■ **Work order**
Pictures stay out of this copy; please retype only the lines from the start of the records through the line with "Dunlop Dunlop FX".

■ **Data provided**
-----

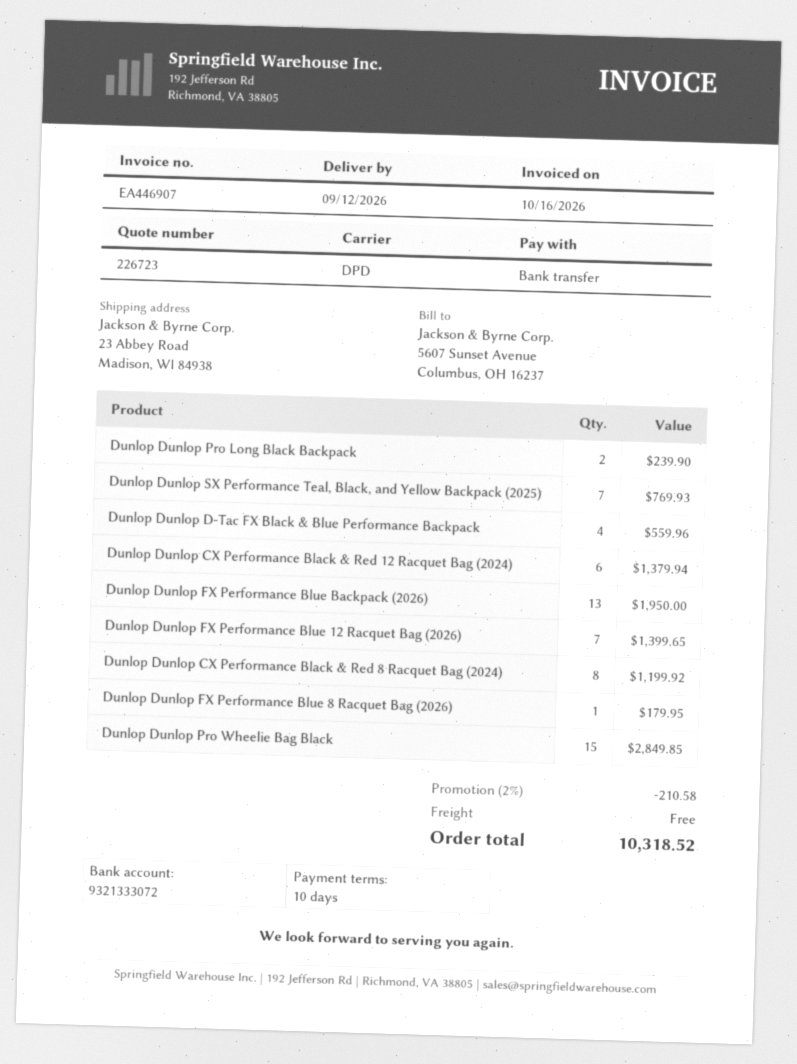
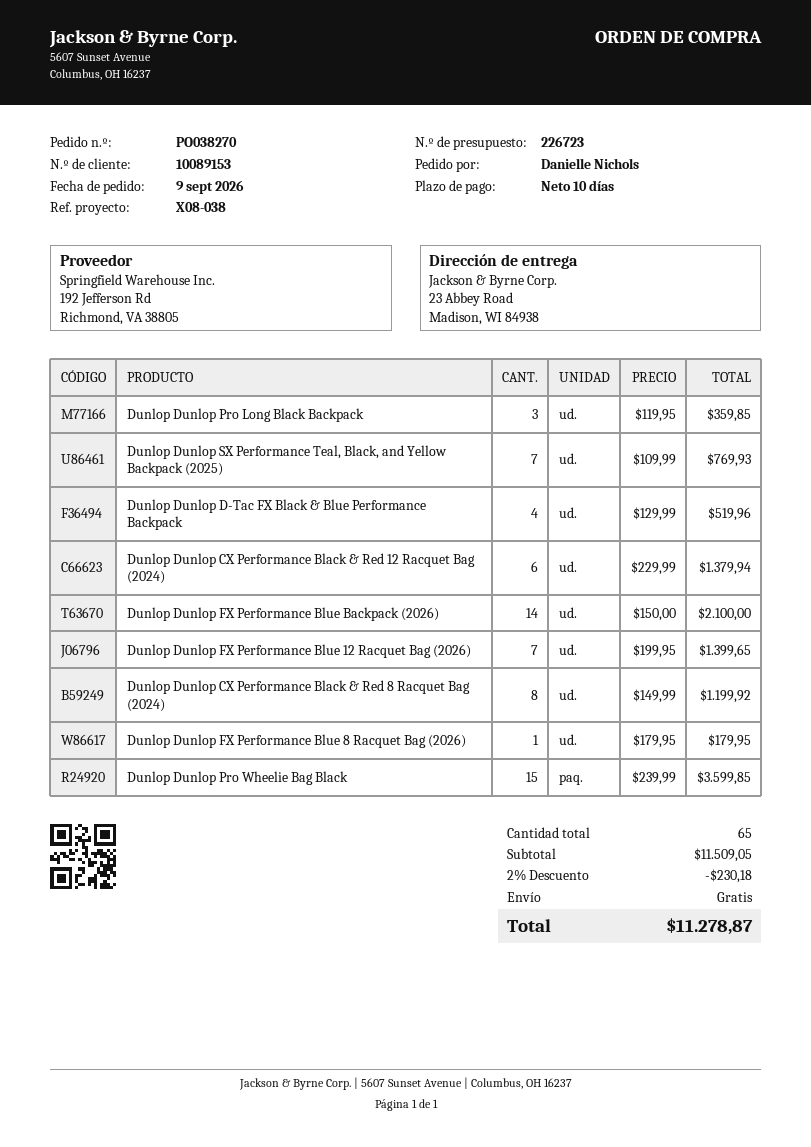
Dunlop Dunlop Pro Long Black Backpack: 2 for 239.90 -> 3 for 359.85
Dunlop Dunlop D-Tac FX Black & Blue Performance Backpack: 4 for 559.96 -> 4 for 519.96
Dunlop Dunlop FX Performance Blue Backpack (2026): 13 for 1950.00 -> 14 for 2100.00
Dunlop Dunlop Pro Wheelie Bag Black: 15 for 2849.85 -> 15 for 3599.85
discount: 2% = 210.58 -> 2% = 230.18
total: 10318.52 -> 11278.87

-----

■ **Written response**
Dunlop Dunlop Pro Long Black Backpack: 2 for 239.90 -> 3 for 359.85
Dunlop Dunlop D-Tac FX Black & Blue Performance Backpack: 4 for 559.96 -> 4 for 519.96
Dunlop Dunlop FX Performance Blue Backpack (2026): 13 for 1950.00 -> 14 for 2100.00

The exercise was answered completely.